He tweeted a link to Wired’s article this morning accompanied by the message “Spotify confirmed evil.” He then tweeted the company directly: “.@Spotify Hello. As a consumer, I’ve always loved your service. You’re the reason I stopped pirating music. Please consider not being evil.” before revealing that he had cancelled his account.
Ek responded a few minutes later: “Have you read our blog? We explicitly will ask when using camera or GPS. However both changing playlist image and running feature” – referring to potential uses for those two permissions.
There followed a rapid-fire exchange of views – Storified in full below – with Notch suggesting that the new policy was “Feature creep for privacy invasion. I want NONE of those features. I want to stream music”, while Ek replied that “And again it’s *if* you use those features that we’ll ask permissions for it.”
Ek also compared Spotify’s move to Twitter’s app’s request for access to people’s photos: “Twitter doesn’t need your photos. But it’s nice that I can post a photo. Similarly, I’d argue it’s a nice thing that I can upload a photo to my playlist to personalise it.”

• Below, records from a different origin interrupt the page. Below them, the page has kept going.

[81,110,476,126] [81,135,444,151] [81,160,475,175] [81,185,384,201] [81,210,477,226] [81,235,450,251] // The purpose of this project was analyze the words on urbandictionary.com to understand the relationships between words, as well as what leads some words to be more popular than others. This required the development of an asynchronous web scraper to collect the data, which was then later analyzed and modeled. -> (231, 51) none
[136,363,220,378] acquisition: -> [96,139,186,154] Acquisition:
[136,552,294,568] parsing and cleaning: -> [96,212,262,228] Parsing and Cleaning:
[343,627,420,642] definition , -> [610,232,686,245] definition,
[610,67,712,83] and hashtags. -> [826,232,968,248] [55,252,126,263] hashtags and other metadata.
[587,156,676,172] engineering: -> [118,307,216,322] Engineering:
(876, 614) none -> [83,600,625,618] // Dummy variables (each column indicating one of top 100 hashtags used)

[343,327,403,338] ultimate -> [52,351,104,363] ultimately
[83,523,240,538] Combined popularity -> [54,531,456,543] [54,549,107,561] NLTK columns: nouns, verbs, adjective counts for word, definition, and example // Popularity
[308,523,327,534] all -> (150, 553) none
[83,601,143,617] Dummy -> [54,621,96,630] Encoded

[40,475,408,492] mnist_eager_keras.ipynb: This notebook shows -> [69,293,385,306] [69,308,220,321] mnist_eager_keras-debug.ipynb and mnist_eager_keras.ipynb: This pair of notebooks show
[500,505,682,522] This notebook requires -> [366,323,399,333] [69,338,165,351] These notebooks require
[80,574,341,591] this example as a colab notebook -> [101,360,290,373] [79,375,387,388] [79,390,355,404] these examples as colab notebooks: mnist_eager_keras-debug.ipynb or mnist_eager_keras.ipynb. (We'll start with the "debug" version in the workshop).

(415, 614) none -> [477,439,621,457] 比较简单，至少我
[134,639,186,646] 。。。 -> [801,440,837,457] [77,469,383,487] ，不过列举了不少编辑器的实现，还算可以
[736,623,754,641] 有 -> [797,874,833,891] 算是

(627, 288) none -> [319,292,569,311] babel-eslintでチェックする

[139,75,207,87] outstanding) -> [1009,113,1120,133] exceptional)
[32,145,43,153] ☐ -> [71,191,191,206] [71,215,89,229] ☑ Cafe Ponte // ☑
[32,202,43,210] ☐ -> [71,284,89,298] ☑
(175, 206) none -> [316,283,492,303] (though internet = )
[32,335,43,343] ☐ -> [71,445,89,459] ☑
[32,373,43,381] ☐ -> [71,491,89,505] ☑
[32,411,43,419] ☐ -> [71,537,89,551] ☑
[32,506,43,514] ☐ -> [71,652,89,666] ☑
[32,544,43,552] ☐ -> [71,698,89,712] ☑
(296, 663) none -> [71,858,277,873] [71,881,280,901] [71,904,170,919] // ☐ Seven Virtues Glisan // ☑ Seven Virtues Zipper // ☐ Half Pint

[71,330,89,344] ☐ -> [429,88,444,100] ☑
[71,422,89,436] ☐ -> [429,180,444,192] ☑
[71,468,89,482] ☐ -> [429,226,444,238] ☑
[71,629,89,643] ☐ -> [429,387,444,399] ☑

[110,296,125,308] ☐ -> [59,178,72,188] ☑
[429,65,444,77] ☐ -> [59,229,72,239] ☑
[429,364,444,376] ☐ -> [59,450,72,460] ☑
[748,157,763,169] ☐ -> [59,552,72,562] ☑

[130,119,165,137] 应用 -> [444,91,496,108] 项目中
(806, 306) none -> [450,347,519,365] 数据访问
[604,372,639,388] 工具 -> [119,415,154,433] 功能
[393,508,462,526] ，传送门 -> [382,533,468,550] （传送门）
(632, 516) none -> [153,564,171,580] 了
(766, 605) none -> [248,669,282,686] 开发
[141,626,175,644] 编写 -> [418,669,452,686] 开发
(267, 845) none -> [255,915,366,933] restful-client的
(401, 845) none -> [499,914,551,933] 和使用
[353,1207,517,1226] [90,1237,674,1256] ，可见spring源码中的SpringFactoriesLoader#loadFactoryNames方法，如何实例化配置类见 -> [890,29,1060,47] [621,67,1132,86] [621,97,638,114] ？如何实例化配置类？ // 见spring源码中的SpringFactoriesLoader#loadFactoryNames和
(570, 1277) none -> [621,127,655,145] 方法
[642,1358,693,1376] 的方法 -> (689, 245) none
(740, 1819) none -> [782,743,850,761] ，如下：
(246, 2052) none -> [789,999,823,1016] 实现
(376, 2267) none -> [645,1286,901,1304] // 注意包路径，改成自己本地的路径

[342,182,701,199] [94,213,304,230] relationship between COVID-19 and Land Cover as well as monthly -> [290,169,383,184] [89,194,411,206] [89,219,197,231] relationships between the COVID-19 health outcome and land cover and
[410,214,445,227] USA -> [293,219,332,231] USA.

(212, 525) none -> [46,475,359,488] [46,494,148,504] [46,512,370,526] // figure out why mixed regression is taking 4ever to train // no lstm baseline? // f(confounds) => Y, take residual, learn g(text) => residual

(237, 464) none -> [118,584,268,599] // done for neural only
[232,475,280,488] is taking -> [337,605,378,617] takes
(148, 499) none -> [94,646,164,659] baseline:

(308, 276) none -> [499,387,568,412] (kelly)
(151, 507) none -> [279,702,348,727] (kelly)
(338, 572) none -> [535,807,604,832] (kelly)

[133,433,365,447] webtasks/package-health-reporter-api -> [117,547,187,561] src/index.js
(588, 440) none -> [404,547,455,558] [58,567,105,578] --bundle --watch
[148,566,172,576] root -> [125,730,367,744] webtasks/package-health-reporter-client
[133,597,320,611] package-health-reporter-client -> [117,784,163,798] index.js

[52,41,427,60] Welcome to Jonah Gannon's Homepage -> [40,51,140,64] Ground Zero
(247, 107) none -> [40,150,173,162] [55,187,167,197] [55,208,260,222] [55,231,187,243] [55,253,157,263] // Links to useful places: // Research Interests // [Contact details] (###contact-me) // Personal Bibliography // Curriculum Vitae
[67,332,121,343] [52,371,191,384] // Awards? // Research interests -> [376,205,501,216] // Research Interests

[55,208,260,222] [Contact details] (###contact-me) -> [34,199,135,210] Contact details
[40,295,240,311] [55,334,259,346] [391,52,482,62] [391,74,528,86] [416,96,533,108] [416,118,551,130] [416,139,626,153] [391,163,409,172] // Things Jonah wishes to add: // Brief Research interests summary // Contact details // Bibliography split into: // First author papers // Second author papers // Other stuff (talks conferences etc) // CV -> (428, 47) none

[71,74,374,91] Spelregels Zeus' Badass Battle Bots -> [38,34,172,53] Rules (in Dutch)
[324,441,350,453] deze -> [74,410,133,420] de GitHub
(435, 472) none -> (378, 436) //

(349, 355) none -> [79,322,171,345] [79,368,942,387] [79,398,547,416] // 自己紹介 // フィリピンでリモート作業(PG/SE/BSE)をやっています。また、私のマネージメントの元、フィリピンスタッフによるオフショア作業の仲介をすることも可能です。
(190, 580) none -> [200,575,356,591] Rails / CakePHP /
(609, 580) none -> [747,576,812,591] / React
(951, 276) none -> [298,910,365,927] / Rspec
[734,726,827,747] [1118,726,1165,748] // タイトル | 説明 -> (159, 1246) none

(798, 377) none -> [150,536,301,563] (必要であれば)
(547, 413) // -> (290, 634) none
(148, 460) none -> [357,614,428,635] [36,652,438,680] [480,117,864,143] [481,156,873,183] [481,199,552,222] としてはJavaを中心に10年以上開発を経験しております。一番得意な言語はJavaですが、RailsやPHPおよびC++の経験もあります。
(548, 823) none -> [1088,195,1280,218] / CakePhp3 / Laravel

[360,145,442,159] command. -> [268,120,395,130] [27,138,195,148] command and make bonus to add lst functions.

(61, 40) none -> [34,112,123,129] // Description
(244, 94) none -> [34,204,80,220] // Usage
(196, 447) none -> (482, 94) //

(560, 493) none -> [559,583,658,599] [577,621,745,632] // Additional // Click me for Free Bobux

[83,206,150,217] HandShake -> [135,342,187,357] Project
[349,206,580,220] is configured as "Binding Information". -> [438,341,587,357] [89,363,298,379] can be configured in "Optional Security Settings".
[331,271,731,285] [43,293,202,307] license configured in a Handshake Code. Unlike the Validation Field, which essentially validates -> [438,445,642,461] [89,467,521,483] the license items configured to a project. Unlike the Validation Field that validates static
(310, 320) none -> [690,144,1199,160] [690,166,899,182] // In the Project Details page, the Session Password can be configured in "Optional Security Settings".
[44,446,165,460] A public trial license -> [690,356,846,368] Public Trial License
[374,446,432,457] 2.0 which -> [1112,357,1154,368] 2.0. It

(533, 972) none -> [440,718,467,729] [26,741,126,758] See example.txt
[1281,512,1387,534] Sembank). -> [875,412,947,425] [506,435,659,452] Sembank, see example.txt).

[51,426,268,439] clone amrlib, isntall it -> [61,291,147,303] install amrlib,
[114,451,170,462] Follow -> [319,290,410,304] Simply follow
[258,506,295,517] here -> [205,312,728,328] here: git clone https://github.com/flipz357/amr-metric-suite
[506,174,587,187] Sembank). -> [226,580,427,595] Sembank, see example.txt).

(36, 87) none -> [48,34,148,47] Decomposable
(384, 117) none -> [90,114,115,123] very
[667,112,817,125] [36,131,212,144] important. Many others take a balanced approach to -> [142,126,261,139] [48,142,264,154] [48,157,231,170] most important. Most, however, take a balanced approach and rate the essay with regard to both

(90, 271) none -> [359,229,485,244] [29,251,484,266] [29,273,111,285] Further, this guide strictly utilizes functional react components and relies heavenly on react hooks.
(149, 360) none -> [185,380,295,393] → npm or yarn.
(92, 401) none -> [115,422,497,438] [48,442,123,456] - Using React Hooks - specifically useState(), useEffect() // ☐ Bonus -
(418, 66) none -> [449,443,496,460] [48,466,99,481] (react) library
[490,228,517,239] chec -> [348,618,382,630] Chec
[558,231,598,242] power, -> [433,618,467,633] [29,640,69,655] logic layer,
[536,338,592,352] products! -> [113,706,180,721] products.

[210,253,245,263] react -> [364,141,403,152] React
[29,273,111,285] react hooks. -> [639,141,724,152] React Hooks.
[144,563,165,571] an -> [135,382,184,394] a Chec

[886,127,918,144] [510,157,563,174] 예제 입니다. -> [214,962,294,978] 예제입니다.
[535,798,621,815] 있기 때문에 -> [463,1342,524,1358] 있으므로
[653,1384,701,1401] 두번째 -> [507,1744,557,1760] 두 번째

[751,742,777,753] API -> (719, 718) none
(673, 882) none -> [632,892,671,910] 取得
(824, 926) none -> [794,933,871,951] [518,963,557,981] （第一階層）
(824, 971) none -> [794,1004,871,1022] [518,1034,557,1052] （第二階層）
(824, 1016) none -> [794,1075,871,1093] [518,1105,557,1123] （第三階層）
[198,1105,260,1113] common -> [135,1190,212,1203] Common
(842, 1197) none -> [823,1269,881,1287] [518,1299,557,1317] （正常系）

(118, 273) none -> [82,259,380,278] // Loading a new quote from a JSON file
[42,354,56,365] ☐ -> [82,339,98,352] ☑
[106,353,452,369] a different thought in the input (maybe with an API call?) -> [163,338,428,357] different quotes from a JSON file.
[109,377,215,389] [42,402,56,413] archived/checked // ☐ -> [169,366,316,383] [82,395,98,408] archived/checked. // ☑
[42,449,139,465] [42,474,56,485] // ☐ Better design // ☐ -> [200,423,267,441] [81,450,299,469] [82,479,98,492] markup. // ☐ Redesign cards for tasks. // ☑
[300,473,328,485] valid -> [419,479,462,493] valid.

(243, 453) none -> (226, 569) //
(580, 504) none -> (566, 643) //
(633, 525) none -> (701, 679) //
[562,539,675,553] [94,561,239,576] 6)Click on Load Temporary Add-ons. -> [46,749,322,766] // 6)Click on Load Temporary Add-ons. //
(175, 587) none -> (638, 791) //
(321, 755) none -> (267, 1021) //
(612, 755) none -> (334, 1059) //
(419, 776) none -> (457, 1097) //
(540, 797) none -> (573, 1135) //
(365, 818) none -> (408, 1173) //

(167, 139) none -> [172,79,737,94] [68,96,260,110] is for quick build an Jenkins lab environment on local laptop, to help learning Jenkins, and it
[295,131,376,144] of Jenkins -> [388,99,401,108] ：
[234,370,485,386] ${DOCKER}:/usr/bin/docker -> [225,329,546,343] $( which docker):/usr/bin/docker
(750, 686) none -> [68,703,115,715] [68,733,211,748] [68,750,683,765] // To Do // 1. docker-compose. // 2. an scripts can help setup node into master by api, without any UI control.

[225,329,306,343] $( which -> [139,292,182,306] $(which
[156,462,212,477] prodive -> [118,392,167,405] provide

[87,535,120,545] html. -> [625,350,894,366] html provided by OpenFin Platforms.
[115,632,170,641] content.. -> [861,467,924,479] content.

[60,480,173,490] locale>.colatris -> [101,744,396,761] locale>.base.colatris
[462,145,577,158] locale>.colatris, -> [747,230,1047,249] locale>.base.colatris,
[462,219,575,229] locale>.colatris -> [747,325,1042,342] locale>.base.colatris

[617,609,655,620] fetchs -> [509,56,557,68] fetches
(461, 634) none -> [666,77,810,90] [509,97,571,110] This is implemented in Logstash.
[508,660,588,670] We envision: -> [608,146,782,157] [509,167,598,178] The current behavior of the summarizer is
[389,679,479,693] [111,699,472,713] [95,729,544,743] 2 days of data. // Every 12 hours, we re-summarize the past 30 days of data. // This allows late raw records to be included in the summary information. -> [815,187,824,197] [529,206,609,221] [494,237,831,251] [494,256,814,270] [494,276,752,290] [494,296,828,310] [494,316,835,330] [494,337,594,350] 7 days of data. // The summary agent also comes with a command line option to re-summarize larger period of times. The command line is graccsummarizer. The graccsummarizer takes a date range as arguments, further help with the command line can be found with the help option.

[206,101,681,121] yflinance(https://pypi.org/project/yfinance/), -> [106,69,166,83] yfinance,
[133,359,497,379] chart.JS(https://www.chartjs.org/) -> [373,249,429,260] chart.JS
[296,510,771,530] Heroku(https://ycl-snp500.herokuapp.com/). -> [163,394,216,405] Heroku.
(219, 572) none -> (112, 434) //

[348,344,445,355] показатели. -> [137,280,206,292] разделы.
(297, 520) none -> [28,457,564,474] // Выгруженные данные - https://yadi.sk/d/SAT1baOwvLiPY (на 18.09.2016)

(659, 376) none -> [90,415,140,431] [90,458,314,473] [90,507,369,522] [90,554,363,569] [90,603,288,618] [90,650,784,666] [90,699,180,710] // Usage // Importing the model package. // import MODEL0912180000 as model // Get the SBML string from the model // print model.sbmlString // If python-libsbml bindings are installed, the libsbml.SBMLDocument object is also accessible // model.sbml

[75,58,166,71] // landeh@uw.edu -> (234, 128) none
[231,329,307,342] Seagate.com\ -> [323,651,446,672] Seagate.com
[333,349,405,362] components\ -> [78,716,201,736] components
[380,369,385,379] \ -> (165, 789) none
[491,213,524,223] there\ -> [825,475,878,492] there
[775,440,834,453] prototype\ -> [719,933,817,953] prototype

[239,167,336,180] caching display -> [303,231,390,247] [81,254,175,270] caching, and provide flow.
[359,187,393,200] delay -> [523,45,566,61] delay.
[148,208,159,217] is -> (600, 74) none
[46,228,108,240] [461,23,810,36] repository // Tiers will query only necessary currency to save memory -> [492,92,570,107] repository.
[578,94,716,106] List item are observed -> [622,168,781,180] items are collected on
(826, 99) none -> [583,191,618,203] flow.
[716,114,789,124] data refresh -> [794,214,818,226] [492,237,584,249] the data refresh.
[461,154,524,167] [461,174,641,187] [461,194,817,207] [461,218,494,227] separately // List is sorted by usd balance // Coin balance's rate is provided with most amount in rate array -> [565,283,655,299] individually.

Notch was unmoved, drawing attention to Spotify’s relationship with Facebook, and closing with a tart “But I do understand how easy it is to make up small features to require access to the entire phone so you can sell your customers.”
For Spotify, it’s true that the company will still have to ask people’s permission for access to all this information. On iOS devices that will happen as individual pop-up permissions dialogues as people try to use new features – for example, they’ll be asked for photo access if they try to upload a new pic for a playlist.
Notch makes some important points, however. Once Spotify has been granted access to someone’s location for running features, will it be using that data for other purposes in the future – sharing them with advertisers for example – and if so, will it explain this to people so that they can revoke the permission if they disagree?
As things stand, you should be able to opt out of sharing your photos, contacts, location and sensor data with Spotify and continue just streaming music. But it’s reasonable for people to worry about whether this will be the case, and to expect more clarification from Spotify about its intentions.
In fact, it’s a good thing that people are talking publicly about data permissions in apps of all kinds, not just Spotify. A default position of ‘why do you need access to this information / phone feature?’ and ‘what else might you do with the data?’ feels pretty sensible in 2015. And, if you want to get deeper: ‘How are you storing my data, how long are you storing it for, and how secure is it?’ too.
Calling Spotify “creepy” or “evil” is over-dramatising this important debate: but it is no bad thing that the company is under the same pressure to provide clear answers to those questions as any popular app.